Hola, llegaste a encontrar el espacio para tu taller. yo tambien ando buscando. me gusta hacer maquetas grandes de aviones y necesito un espacio minimo de 20m2. como has hecho? lamentablemente los alquileres de locales comerciales son muy elevados para mi presupuesto. Puedo pagar 150 euros


----------



## Cold_Fire (25 Mar 2019)

Sr Quispe dijo:


> Hola, llegaste a encontrar el espacio para tu taller. yo tambien ando buscando. me gusta hacer maquetas grandes de aviones y necesito un espacio minimo de 20m2. como has hecho? lamentablemente los alquileres de locales comerciales son muy elevados para mi presupuesto. Puedo pagar 150 euros



Hola,
mi ampliación al final fue un coitus interruptus, trasladé el taller de la habitación al salón mientras encontraba algún local pequeño, y al final entre medias me salió trabajo en otra cosa y el taller volvió a la habitación para las cuatro cosas que yo hago en casa.
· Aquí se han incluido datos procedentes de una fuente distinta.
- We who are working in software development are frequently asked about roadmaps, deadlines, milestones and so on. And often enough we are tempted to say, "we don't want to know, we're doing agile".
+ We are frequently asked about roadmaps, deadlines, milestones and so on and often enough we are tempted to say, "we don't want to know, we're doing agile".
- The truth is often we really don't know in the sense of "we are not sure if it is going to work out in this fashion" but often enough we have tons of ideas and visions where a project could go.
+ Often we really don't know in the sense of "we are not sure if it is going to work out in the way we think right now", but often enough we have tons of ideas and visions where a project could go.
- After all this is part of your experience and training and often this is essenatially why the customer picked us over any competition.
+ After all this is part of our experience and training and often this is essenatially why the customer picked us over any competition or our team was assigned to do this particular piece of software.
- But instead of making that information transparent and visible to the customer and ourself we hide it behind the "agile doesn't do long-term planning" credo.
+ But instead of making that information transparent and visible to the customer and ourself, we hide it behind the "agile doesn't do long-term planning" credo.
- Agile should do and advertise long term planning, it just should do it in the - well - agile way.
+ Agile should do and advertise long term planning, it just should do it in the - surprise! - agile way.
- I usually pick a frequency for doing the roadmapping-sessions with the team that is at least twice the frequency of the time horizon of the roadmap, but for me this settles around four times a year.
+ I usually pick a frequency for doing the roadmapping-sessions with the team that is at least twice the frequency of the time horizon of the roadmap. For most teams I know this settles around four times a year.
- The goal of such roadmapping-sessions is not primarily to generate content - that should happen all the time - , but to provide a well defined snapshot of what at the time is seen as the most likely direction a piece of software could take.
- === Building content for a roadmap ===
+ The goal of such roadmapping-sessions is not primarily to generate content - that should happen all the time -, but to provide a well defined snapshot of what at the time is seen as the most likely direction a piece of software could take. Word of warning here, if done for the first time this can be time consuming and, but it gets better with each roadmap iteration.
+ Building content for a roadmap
Por lo que yo estuve mirando y consultando la mejor opción que tenía y que creo que tú tienes es lo que me comentaron a mí más arriba, un local pequeño o un trastero que estén escondidos en alguna callejuela donde puedas trabajar a puerta cerrada sin dar mucho el cante.


----------



## ACTORSECUNDARIO (26 Mar 2019)

Sr Quispe dijo:


> Hola, llegaste a encontrar el espacio para tu taller. yo tambien ando buscando. me gusta hacer maquetas grandes de aviones y necesito un espacio minimo de 20m2. como has hecho? lamentablemente los alquileres de locales comerciales son muy elevados para mi presupuesto. Puedo pagar 150 euros



Alquila un trastero, cierra la puerta y ha trabajar...(sistema americano)

Trasteros, Guardamuebles y Almacenes en Alquiler


----------



## Vorsicht (30 Mar 2019)

Este es uno de los motivos por los que en España jamás saldrán HP (Hewlet-Packard), o Rolls-Royce etc.


----------